The logic of the MAT locus circuit discussed above shares many similarities with the genetic circuit underlying wing polyphenism in ants. Polyphenism is the ability of a genome to produce different phenotypes in response to different external signals, as dramatically illustrated by winged queen ants and their wingless worker sisters. In ants, polyphenism is achieved by interrupting, in workers, the genetic circuit that would otherwise execute a program of wing patterning . The circuit is believed to have evolved only once, and is conserved among insect species (including Drosophila) that last shared a common ancestor over 300 million years ago. In spite of this, Abouheif and Wray  found that the point at which the program is interrupted is different in different ant species, and is labile over periods as short as 20 million years. As in the MAT locus, the output phenotype (two states of 'wingedness'; three states of 'yeastness') has been conserved across species, but the details of how the regulatory circuits in each species achieve the conserved outputs are different.

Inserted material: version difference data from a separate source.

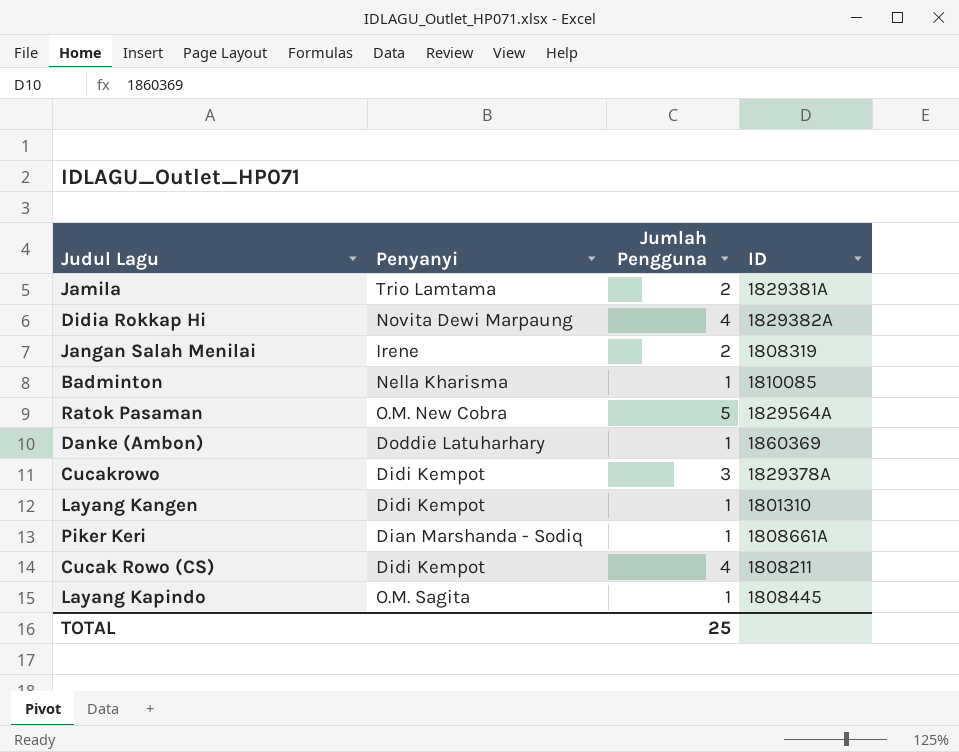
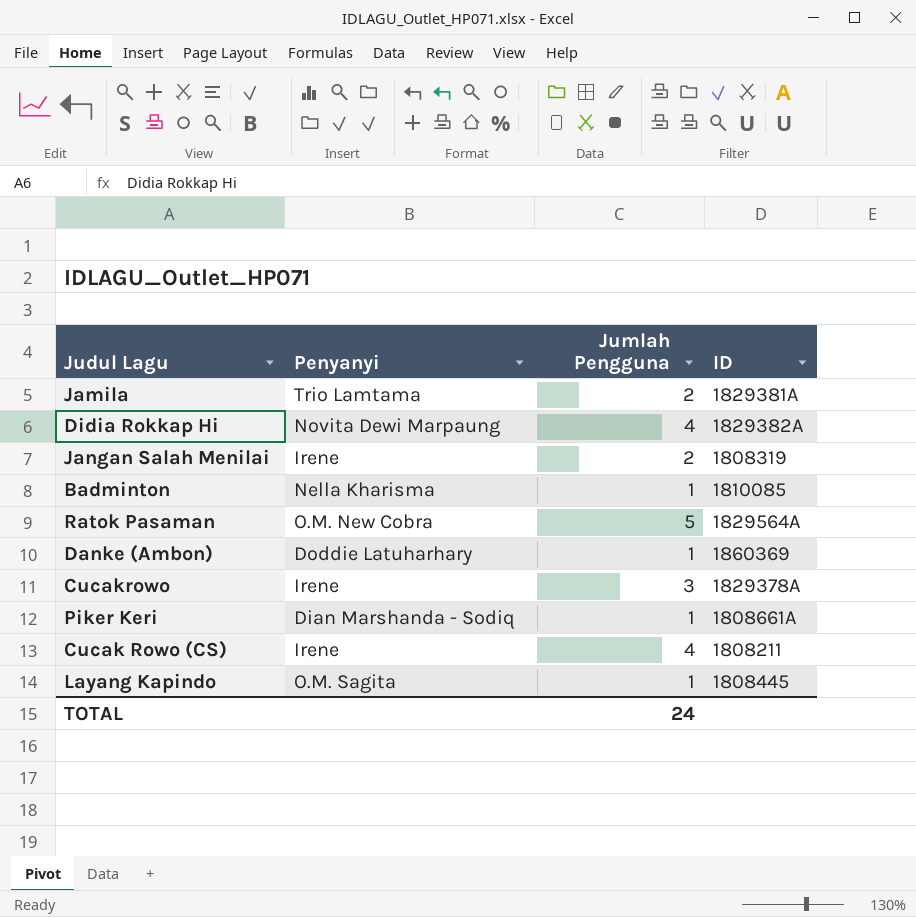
row Layang Kangen: Didi Kempot | 1 | 1801310 -> none
Cucakrowo | Penyanyi: Didi Kempot -> Irene
Cucak Rowo (CS) | Penyanyi: Didi Kempot -> Irene
TOTAL | Jumlah Pengguna: 25 -> 24

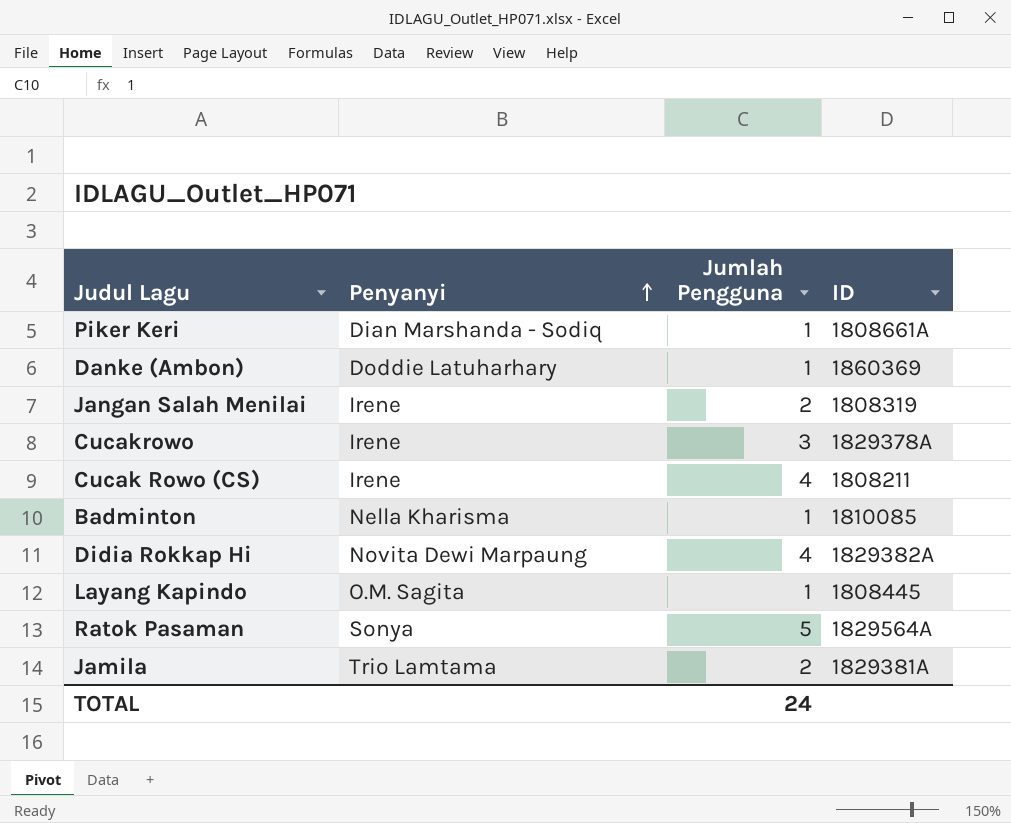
row order: none -> Penyanyi ascending
Ratok Pasaman | Penyanyi: O.M. New Cobra -> Sonya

Where does this leave us? It is becoming clear that in addition to studies aimed at dissecting the evolutionary conservation of cis elements [10–12], we need many more studies in the style of Tsong et al.  - detailed analyses of real genetic circuits over appropriate evolutionary distances, where both cis- and trans-acting factors can change (see also Hinman et al. ). The level of detail is also going to be very important. For instance, a recent analysis of the lac operon shows that, contrary to what has been believed for the last 50 years, it has not evolved to permit a smooth transition from fully repressed to fully expressed; instead, the circuit encodes four distinct plateaus and thresholds . It will be vital to have such accurate information in order to be able to determine whether or not a genetic circuit is truly conserved, and to peer a little more closely into the transcriptional engine of the cell.